SSMU VP External Robin Reid-Fraser told The Daily that the event was meant to be a “remembrance and a celebration.”
“It was a time to reflect on the year since November 10 from last year, but also a celebration of the International Students’ Day,” said Reid-Fraser.
PGSS External Affairs Officer Errol Salamon also mentioned that the goal was to address some of the ongoing issues that haven’t been resolved.
“The tuition fee for international students hasn’t been reimbursed yet and then there’s still some disciplinary charges as a result of the student strike that hasn’t been resolved yet,” said Salamon.
He pointed out that the McGill Summit on Higher Education, organized by PGSS and slated for December 3, would address these issues as well.
The event featured short presentations focusing on a several topics including gender, LGBTQ, international students, unions, and faculty struggles.
Justin Marleau, the Vice-President (Teaching Assistants) of the Association of Graduate Students Employed at McGill, talked about the struggle his union has historically faced.
“We have been fighting with this administration for over twenty years for basic rights, like having an actual contract,” said Marleau. “The administration likes to treat us like children because we’re students, and we all know better.
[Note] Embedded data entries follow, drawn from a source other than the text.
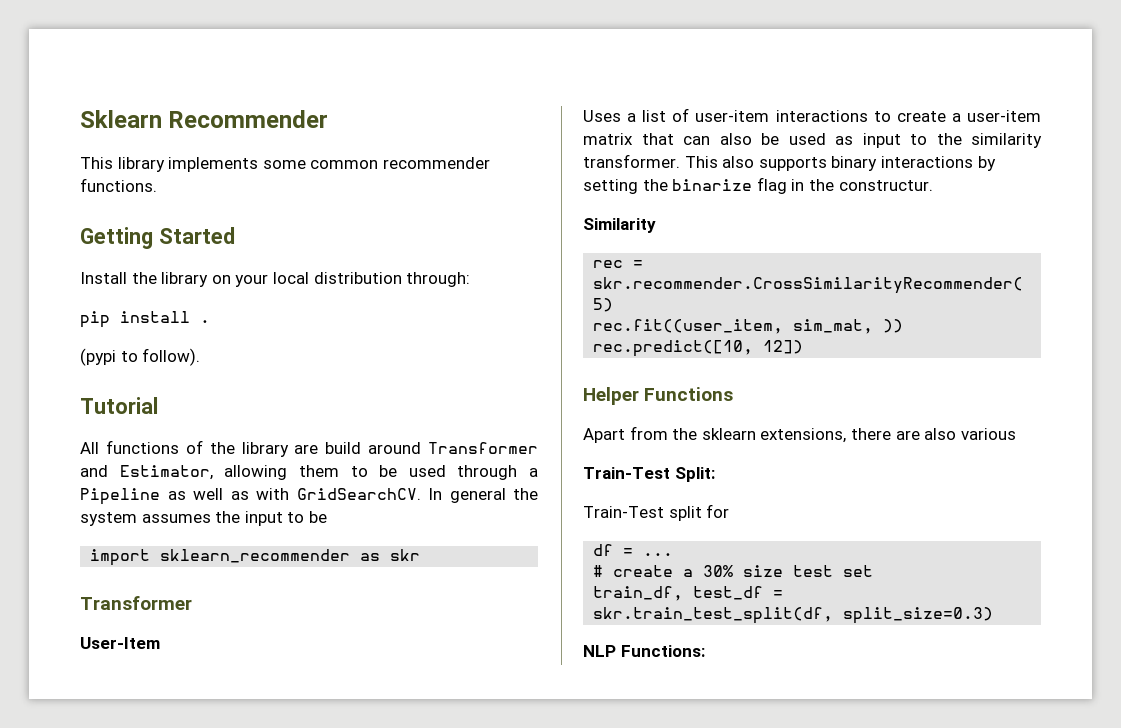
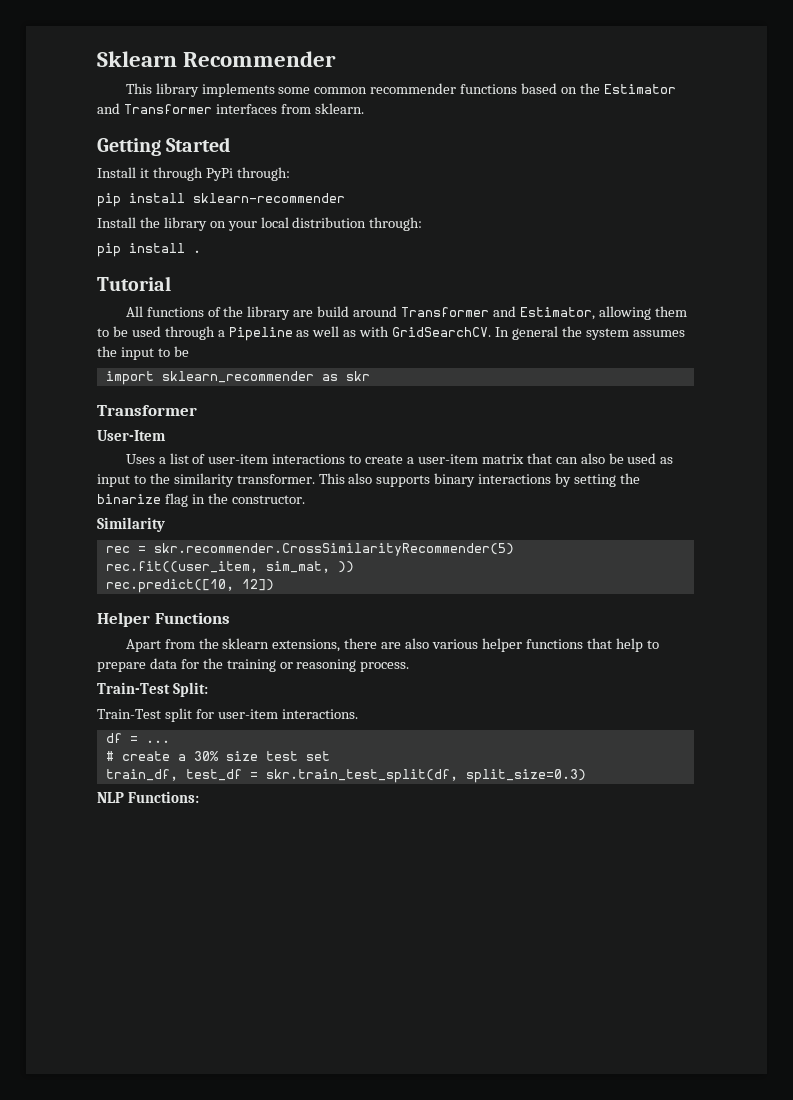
- This library implements some common recommender functions.
+ This library implements some common recommender functions based on the Estimator and Transformer interfaces from sklearn.
  Getting Started
+ Install it through PyPi through:
+ pip install sklearn-recommender
- (pypi to follow).
- This also supports binary interactions by setting the binarize flag in the constructur.
+ This also supports binary interactions by setting the binarize flag in the constructor.
- Apart from the sklearn extensions, there are also various
+ Apart from the sklearn extensions, there are also various helper functions that help to prepare data for the training or reasoning process.
- Train-Test split for
+ Train-Test split for user-item interactions.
But we’re not just students; a lot of us are also workers and we have rights to be treated with respect, treated with dignity, and not to be discriminated against because maybe you are from a foreign country and because we don’t really understand the technicalities that McGill brings in to the contracts, and they take advantage of that.”
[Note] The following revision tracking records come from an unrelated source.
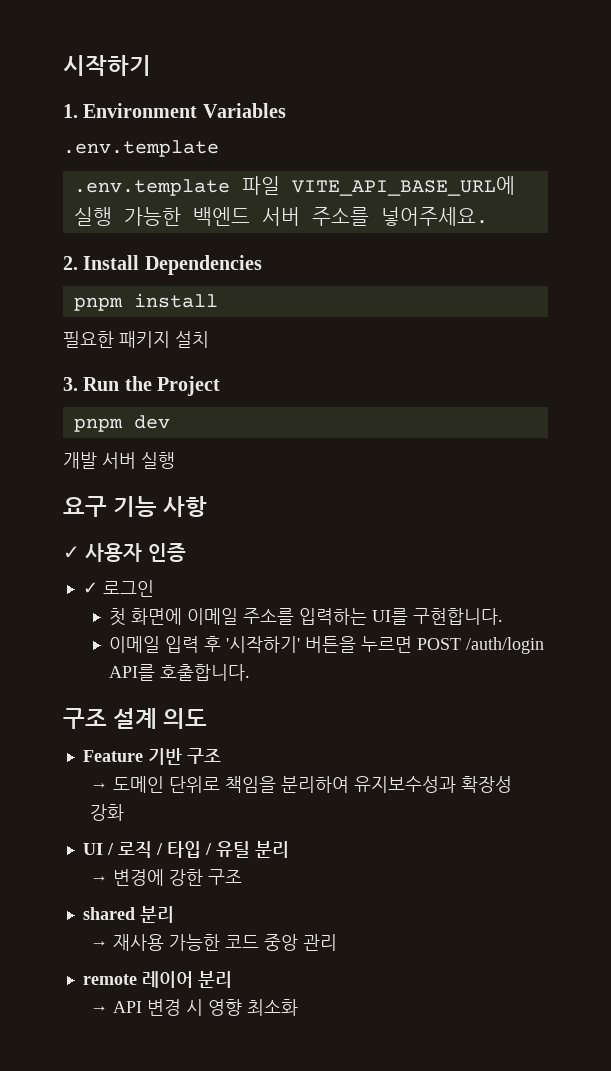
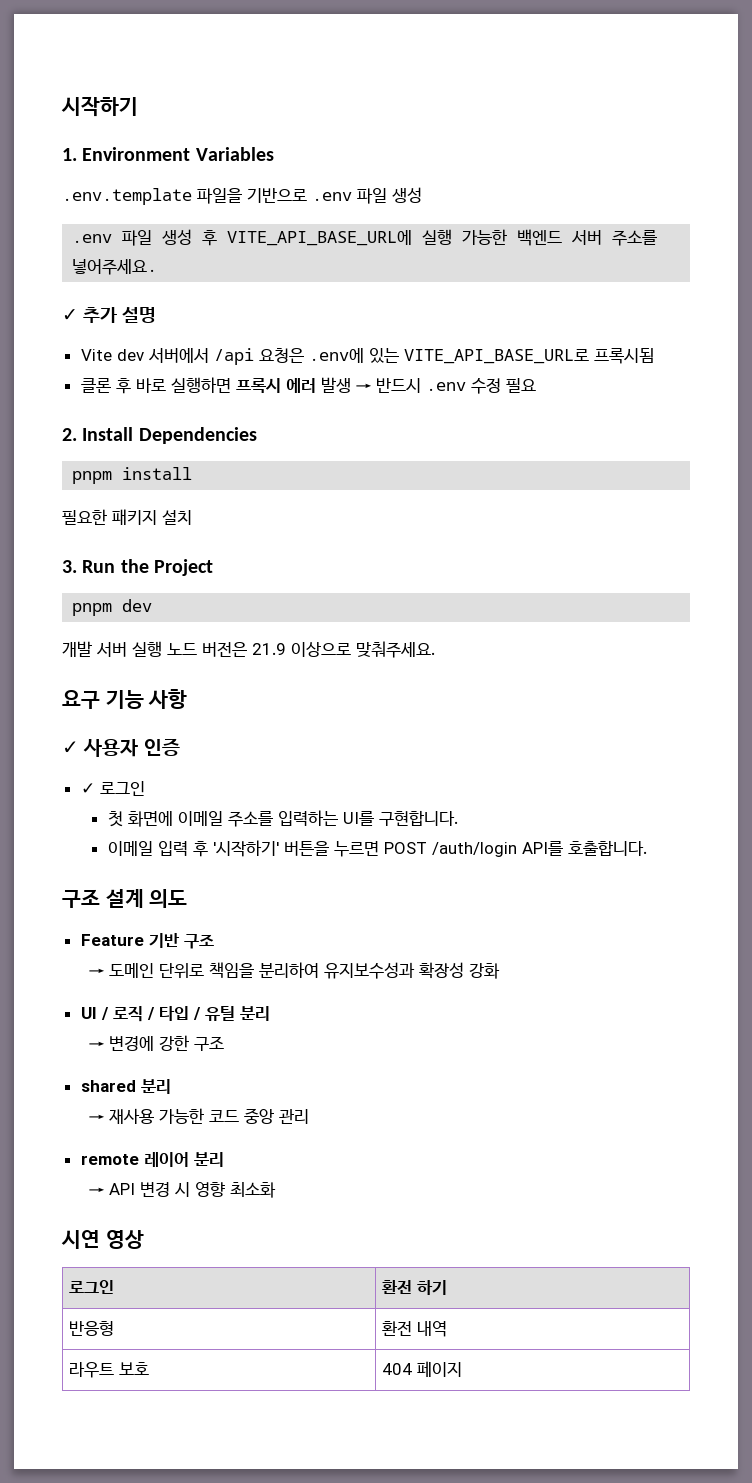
  1. Environment Variables
- .env.template
- .env.template 파일 VITE_API_BASE_URL에 실행 가능한 백엔드 서버 주소를 넣어주세요.
+ .env.template 파일을 기반으로 .env 파일 생성
+ .env 파일 생성 후 VITE_API_BASE_URL에 실행 가능한 백엔드 서버 주소를 넣어주세요.
+ ✓ 추가 설명
+ Vite dev 서버에서 /api 요청은 .env에 있는 VITE_API_BASE_URL로 프록시됨
+ 클론 후 바로 실행하면 프록시 에러 발생 → 반드시 .env 수정 필요
- 개발 서버 실행
+ 개발 서버 실행 노드 버전은 21.9 이상으로 맞춰주세요.
+ 시연 영상
+ 로그인 | 환전 하기
+ 반응형 | 환전 내역
+ 라우트 보호 | 404 페이지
East Asian Studies associate professor Thomas Lamarre characterized the faculty struggle at McGill as a struggle against anti-progressive politics.
“[The administration at] McGill is always giving an image that the form that our struggle can take is democracy, that we are supposed to sit in meetings and deliberate and pass bills and vote on things, but the truth is, a university is not structured like a democracy. So when we are told that if we behave and it will become democratic, it’s simply a lie, it simply misdirects all the energy from the actual struggle,” he said.